演題

RS-19-4

多数回GS療法後に手術施行した進行膵癌の2例

[演者] 小関 孝佳:1
[著者] 野田 弘志:1, 渡部 文昭:1, 蛭田 昌宏:2, 土橋 洋:2, 山田 茂樹:2, 力山 敏樹:1
1:自治医科大学さいたま医療センター外科, 2:自治医科大学さいたま医療センター病理部

【症例1】膵頭部に径30mm大の膵癌を認め、切除方針としたが、術中組織診断で大動脈周囲リンパ節転移を認め根治術不能、GS療法開始。10コース終了時のCTでは腫瘍は消失。
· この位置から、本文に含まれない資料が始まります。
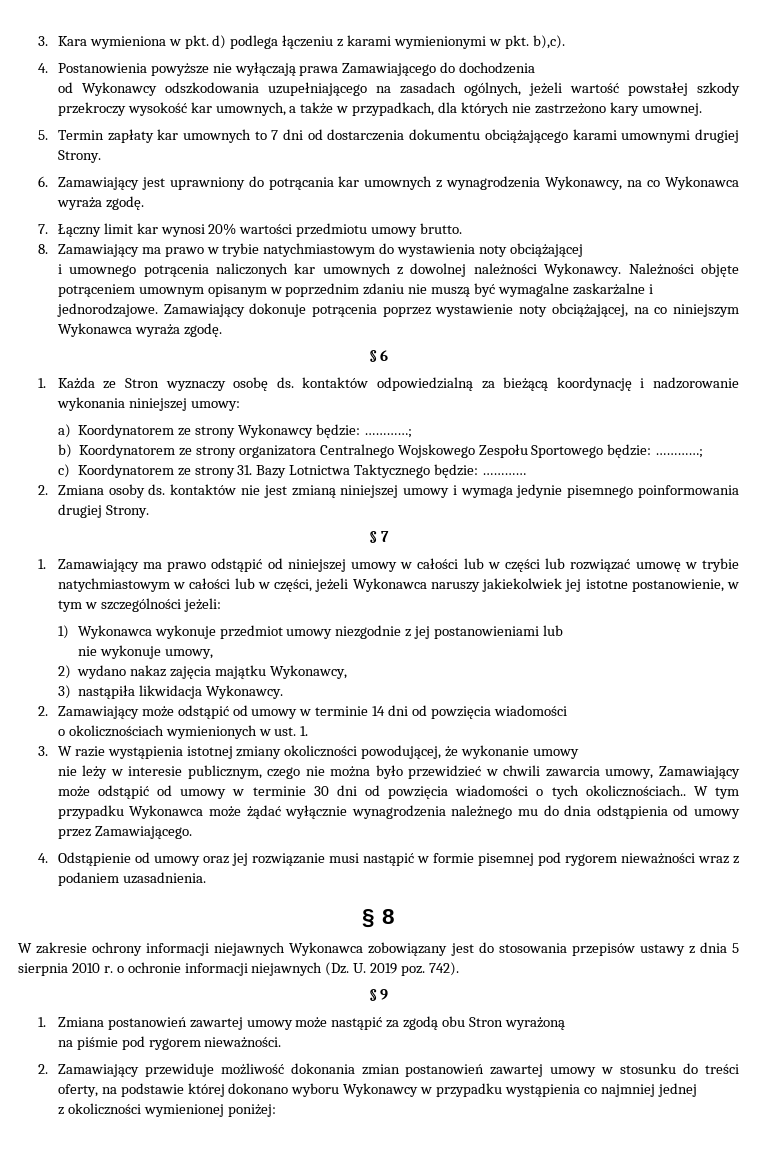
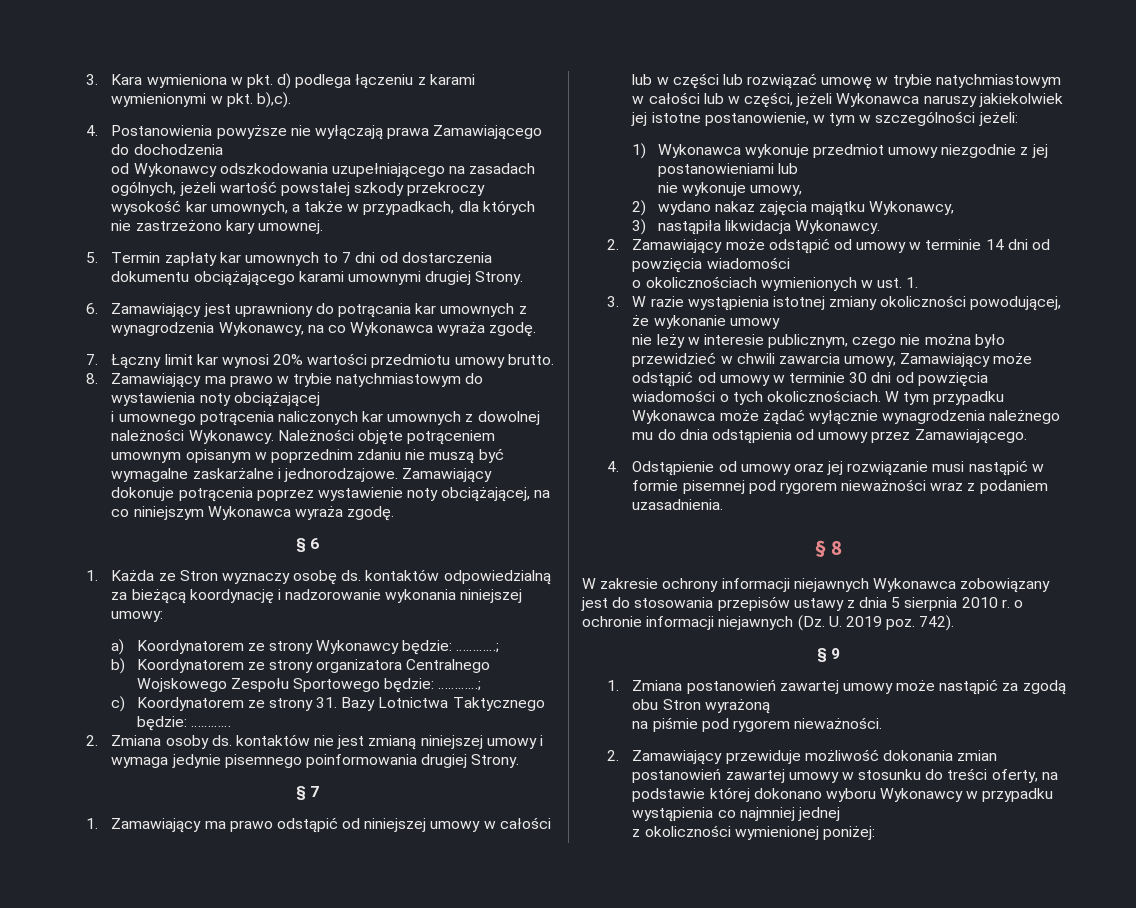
- nie leży w interesie publicznym, czego nie można było przewidzieć w chwili zawarcia umowy, Zamawiający może odstąpić od umowy w terminie 30 dni od powzięcia wiadomości o tych okolicznościach..
+ nie leży w interesie publicznym, czego nie można było przewidzieć w chwili zawarcia umowy, Zamawiający może odstąpić od umowy w terminie 30 dni od powzięcia wiadomości o tych okolicznościach.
20コース終了時のCT、PET-CTで膵頭部に径25mm大の腫瘤の再出現と腫瘍マーカー上昇を認め、21コース終了後に切除。術後4ヵ月のCTで肝転移再発出現。GS療法再開するも効果なく、術後8ヵ月で死亡。【症例2】腹部CTで膵体部を主体とし膵尾部に進展する径50mm大の腫瘤が存在し、胃十二指腸動脈根部の狭小化を認めた。R0根治術は不能と判断しGS療法開始。12コース終了時、腫瘍は20mm大へ縮小、遠隔転移を認めず切除。術後病理組織学的検査では高分化から中分化管状腺癌であり、門脈内腔、膵内胆管、前方組織、神経叢周囲に著明な線維化を認めた。術後2ヵ月現在、再発なく経過。【結語】切除不能膵癌化学療法施行後の切除成績について考察し報告する。